Ahead, in regard to education, local libraries, the digital divide, technical and scientific matters and other areas, I’ll list some means for the DPLA to be more responsive—examples, not a comprehensive list but still ways to help refine the DPLA as a a fulfiller of national needs and as a potential recipient of truly massive funding.

Suggestion #1: Plan for two intertwined but separate systems—public and academic

Actually the headline is a simplification—we need two national digital library systems, one public, one academic. I’ve repeated the arguments again and again on the LibraryCity site and pushed the dual-system concept in the online version of LibraryJornal. In a nutshell, for newcomers, the big point here is that public libraries exist not just to enlighten taxpayers but also to offer diversions to help take people’s minds off the pain and drudgery of the quotidian; in that sense they are like public parks. Furthermore, public libraries aid patrons in improving their lives or coping with challenges in such areas as health or finance. Academic libraries are around primarily to spread and help advance knowledge. Those different priorities can be reflected not just in content but also in resources or lack of resources devoted to spreading it, popularizing it and helping users absorb it in various ways.

The answer isn’t simply, “Let participating libraries choose what they want and individually pay for it.” The issues are more complex; books and other content are a mere fraction of library spending, and you can’t always separate content from related services or expect cash-strapped local libraries to do the job just on their own.

Furthermore, what happens when the DPLA gets into the business of producing as well as curating unencumbered content? Will the academics and publics—and school libraries, which could be included with the publics as long as special needs were respected—be on the same page? While the two systems should share content galore and a common technical services organization, let’s keep in mind that librarians tend to be great respecters of hierarchy and prestige—meaning that public librarians could lose out to prestigious academic librarians with a “one big tent” approach.

Suggestion #2: Pay more attention to the book and other content needs of children and parents alike, as part of a coherent and cohesive family-literacy approach

The Obama administration is excited about the possibilities of digital textbooks and other net-related technology for the schools. But beyond the issue of whether textbooks are even the way to go for some educators, there’s the question of what children’s parents are reading or not reading. In this era when so many time-strapped parents are juggling around multiple jobs, not every mother or father can be a perfect role model. But there are ways of expanding parental reading and thus growing children’s interest in reading.
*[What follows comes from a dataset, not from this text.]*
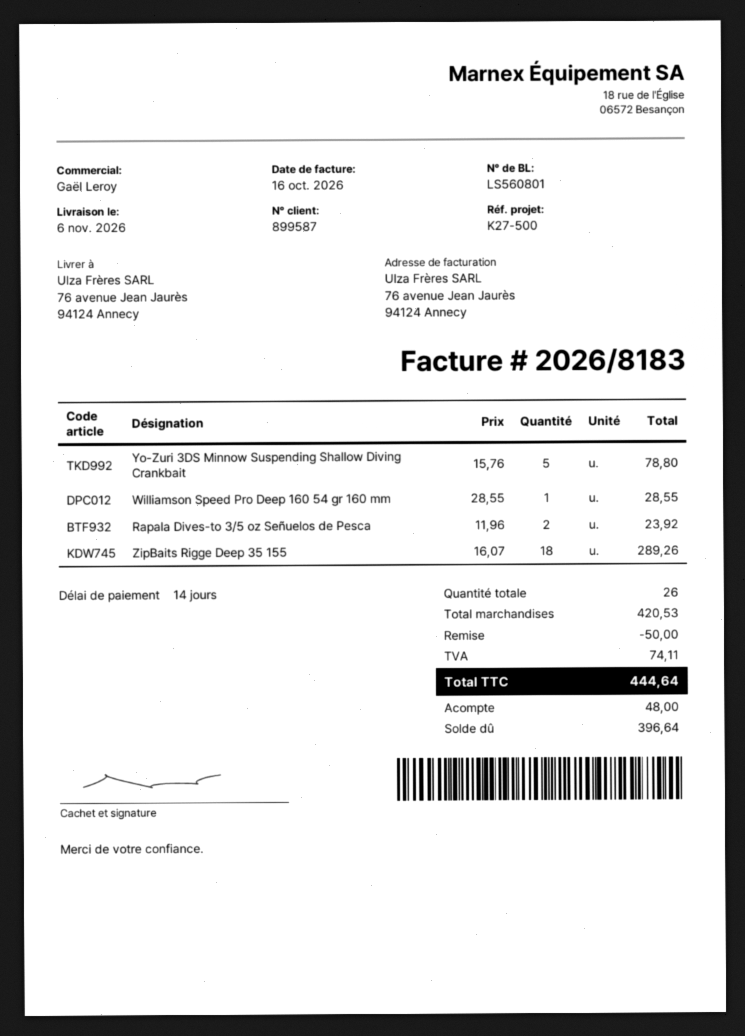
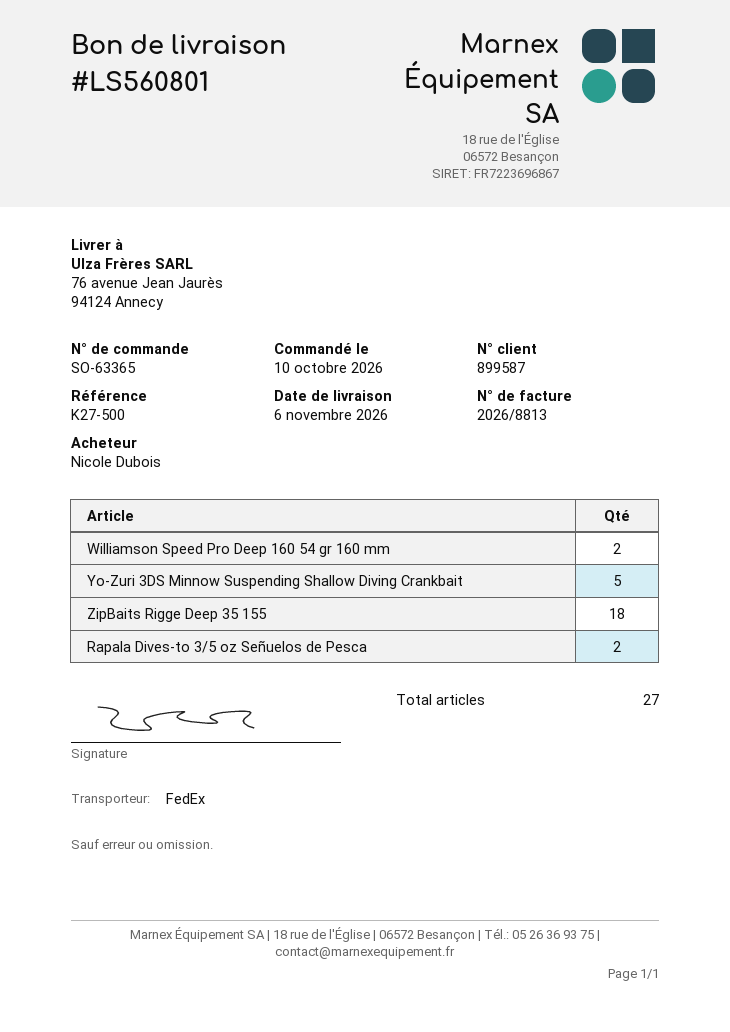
invoice number: 2026/8183 -> 2026/8813
Williamson Speed Pro Deep 160 54 gr 160 mm: 1 -> 2
total quantity: 26 -> 27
We can start with the issue of content—for all generations: parents, children and grandchildren and maybe even great-grandchildren, so that the role-model concept truly applies.
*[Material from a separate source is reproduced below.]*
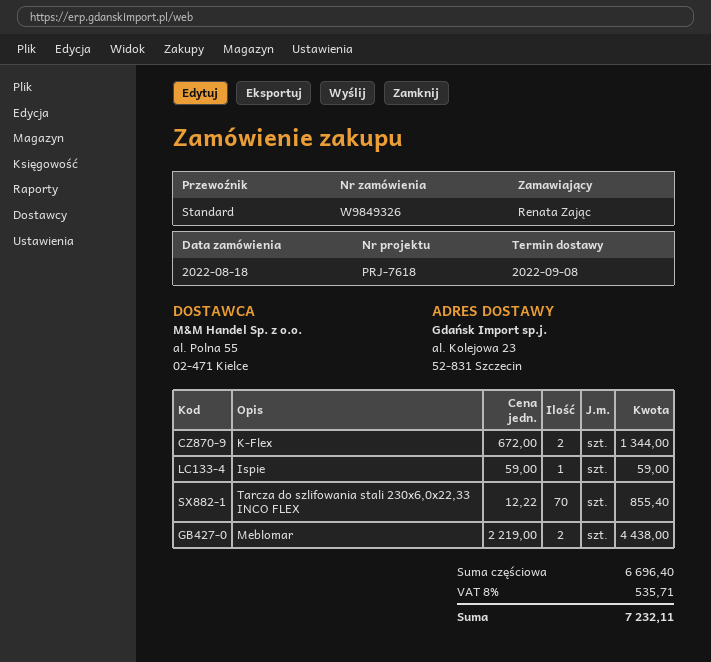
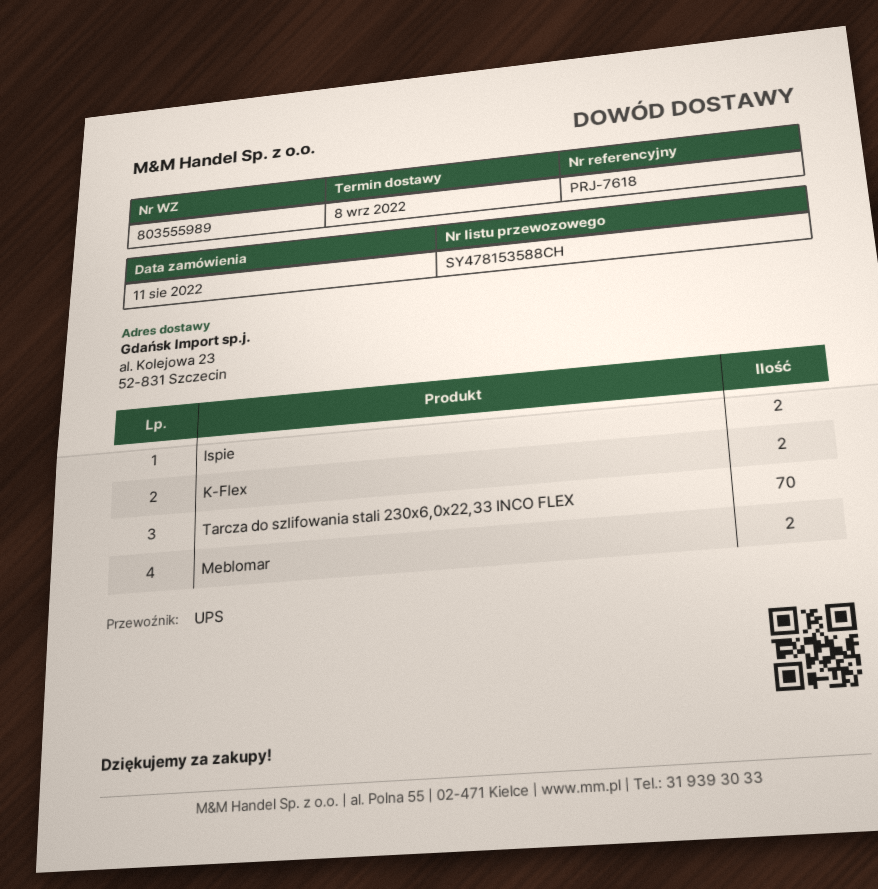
order date: 2022-08-18 -> 2022-08-11
shipping method: standard -> UPS
Ispie: 1 -> 2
Even in affluent jurisdictions the challenges daunt. In Fairfax County, Virginia, as reported December 14 by the Washington Examiner, 148 people were already in line for the 26 e-copies that the library system had ordered of a James Patterson novel yet to be made available to the system’s patrons. No more than one patron at a time can read a copy, and as with paper editions, the books expire.
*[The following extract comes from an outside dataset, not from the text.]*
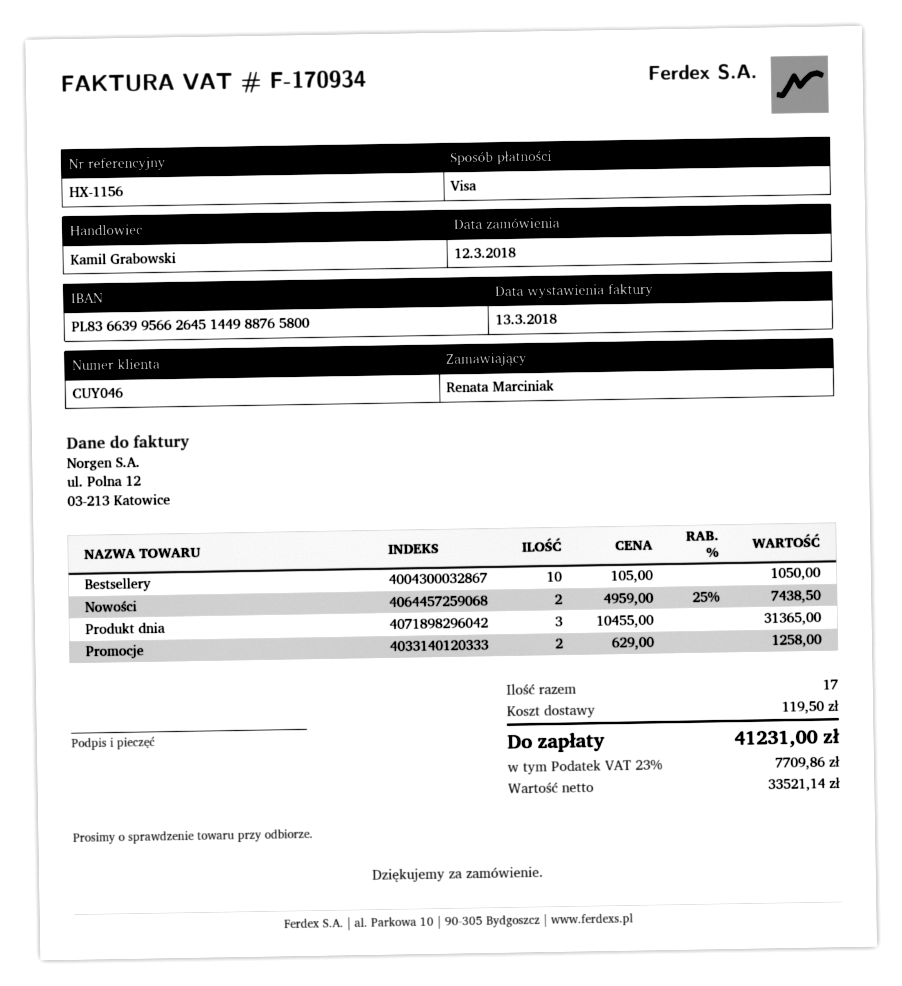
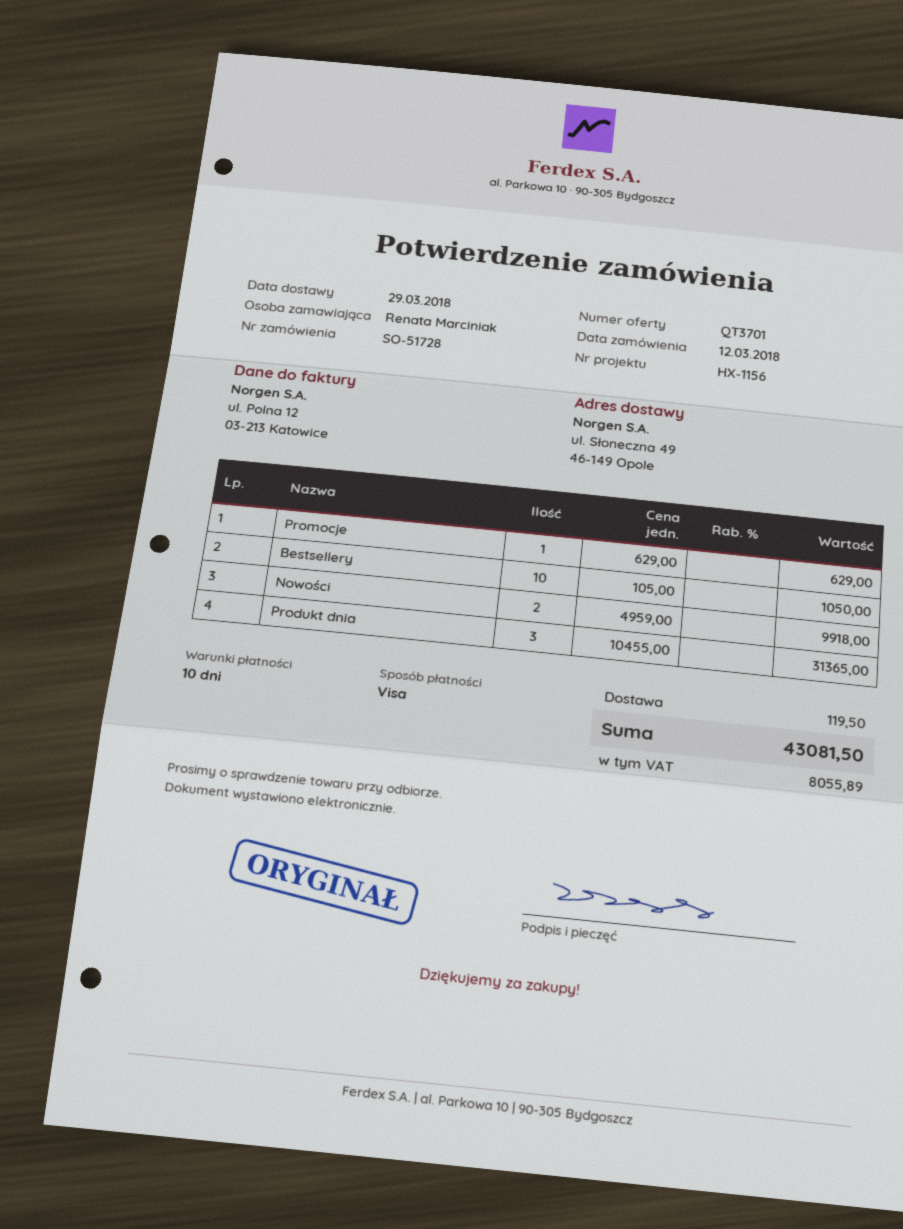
Nowości: 2 x 4959.00 - 25% = 7438.50 -> 2 x 4959.00 = 9918.00
Promocje: 2 x 629.00 = 1258.00 -> 1 x 629.00 = 629.00
tax: 7709.86 -> 8055.89
total: 41231.00 -> 43081.50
With statistics like the above in mind, the DPLA should try harder to help U.S. libraries and schools expand the convenient availability as well as the range of content offerings for the average American, not just the academic elite, even though its needs mustn’t be neglected either. Public libraries can’t offer every bestseller immediately to every patron. But a partial solution would be a well-promoted and library-owned Netflix-style subscription service with fees (and subsidies for the the poor), fair compensation for publishers and kickbacks to local libraries. The DPLA or a related group could help this happen rather than simply forfeiting the revenue to Amazon and the like. Commercial rental services will do fine on their own if well run. It’s the libraries I’m worried about. Besides, the priorities of a library-run subscription service could and should differ from those of Amazon, half of whose top-ten bestsellers in 2012 were erotic romances. As a customer I love Amazon because public libraries are so deficient in E and because I can afford to buy the books that libraries lack or force me to wait interminably for. As a citizen I fear it. Even in areas such as kids’ books, Amazon and rivals will care less about the greater public good than about the enrichment of shareholders. To safeguard diversity of content and freedom of expression, the library model mustn’t be the only one. But we shouldn’t toss it aside, either, and the DPLA could update and rescue it for the masses. Along the way, commercial publishers and retail outlets could benefit from the survival of public libraries as gateways to books, especially when the National Center for Children in Poverty says that in 2010 some 40 percent of American children lived in low-income families.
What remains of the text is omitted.